How to complete this task:
Keep every line of the data below that has the string "will" and present those lines.

======== Data for this exercise

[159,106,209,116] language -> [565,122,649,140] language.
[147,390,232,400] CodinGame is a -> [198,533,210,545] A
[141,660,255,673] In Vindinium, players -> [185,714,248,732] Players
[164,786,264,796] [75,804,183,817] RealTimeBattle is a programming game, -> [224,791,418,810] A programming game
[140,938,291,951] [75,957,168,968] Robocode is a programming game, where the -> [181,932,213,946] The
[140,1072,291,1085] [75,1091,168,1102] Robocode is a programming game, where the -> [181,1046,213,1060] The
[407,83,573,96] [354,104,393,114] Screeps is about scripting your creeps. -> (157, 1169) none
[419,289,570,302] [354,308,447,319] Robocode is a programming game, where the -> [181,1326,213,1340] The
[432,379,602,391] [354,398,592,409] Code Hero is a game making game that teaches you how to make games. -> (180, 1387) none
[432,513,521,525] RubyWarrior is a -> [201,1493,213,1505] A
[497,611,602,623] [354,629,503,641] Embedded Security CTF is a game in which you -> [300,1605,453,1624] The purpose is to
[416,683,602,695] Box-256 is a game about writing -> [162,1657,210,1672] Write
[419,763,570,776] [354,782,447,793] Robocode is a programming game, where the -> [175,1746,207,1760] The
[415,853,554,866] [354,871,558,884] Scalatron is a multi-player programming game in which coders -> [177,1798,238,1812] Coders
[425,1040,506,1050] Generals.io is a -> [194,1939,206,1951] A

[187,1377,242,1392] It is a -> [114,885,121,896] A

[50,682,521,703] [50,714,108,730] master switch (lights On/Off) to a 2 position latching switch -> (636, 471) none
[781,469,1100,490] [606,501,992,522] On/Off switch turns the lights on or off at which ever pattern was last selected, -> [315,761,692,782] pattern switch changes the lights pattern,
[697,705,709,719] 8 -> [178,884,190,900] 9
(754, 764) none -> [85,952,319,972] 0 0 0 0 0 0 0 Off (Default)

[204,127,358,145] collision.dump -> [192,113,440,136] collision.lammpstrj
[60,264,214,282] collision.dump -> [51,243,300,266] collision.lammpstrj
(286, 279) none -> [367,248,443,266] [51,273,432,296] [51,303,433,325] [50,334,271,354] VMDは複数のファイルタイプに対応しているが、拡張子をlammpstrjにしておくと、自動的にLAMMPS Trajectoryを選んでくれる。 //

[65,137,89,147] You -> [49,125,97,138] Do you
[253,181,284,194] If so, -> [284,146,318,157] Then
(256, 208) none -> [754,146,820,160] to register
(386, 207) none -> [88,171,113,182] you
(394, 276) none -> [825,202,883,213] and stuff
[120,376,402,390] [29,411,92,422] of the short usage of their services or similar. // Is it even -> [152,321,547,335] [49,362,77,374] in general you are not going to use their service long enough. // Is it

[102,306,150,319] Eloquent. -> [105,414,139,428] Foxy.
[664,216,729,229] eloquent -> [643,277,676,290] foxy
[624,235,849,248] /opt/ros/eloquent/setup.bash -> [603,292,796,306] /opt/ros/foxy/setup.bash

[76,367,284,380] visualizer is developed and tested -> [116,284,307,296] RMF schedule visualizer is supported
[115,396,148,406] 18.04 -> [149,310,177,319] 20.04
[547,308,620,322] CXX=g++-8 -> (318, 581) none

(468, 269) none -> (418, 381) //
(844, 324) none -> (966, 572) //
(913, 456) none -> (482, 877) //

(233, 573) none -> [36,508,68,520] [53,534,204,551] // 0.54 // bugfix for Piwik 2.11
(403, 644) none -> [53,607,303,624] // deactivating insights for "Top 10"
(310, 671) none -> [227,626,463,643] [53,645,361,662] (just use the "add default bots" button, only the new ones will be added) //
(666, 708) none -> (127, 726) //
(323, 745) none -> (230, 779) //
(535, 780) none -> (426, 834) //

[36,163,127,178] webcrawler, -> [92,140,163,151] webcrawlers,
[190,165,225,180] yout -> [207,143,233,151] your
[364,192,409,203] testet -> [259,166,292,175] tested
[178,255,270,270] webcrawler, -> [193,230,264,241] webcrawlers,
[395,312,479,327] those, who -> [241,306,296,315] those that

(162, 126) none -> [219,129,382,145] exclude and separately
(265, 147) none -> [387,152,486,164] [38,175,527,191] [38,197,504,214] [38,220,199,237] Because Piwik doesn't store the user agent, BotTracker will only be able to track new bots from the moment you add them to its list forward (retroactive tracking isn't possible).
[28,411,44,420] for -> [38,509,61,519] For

================

Solution to this exercise:
(310, 671) none -> [227,626,463,643] [53,645,361,662] (just use the "add default bots" button, only the new ones will be added) //
(265, 147) none -> [387,152,486,164] [38,175,527,191] [38,197,504,214] [38,220,199,237] Because Piwik doesn't store the user agent, BotTracker will only be able to track new bots from the moment you add them to its list forward (retroactive tracking isn't possible).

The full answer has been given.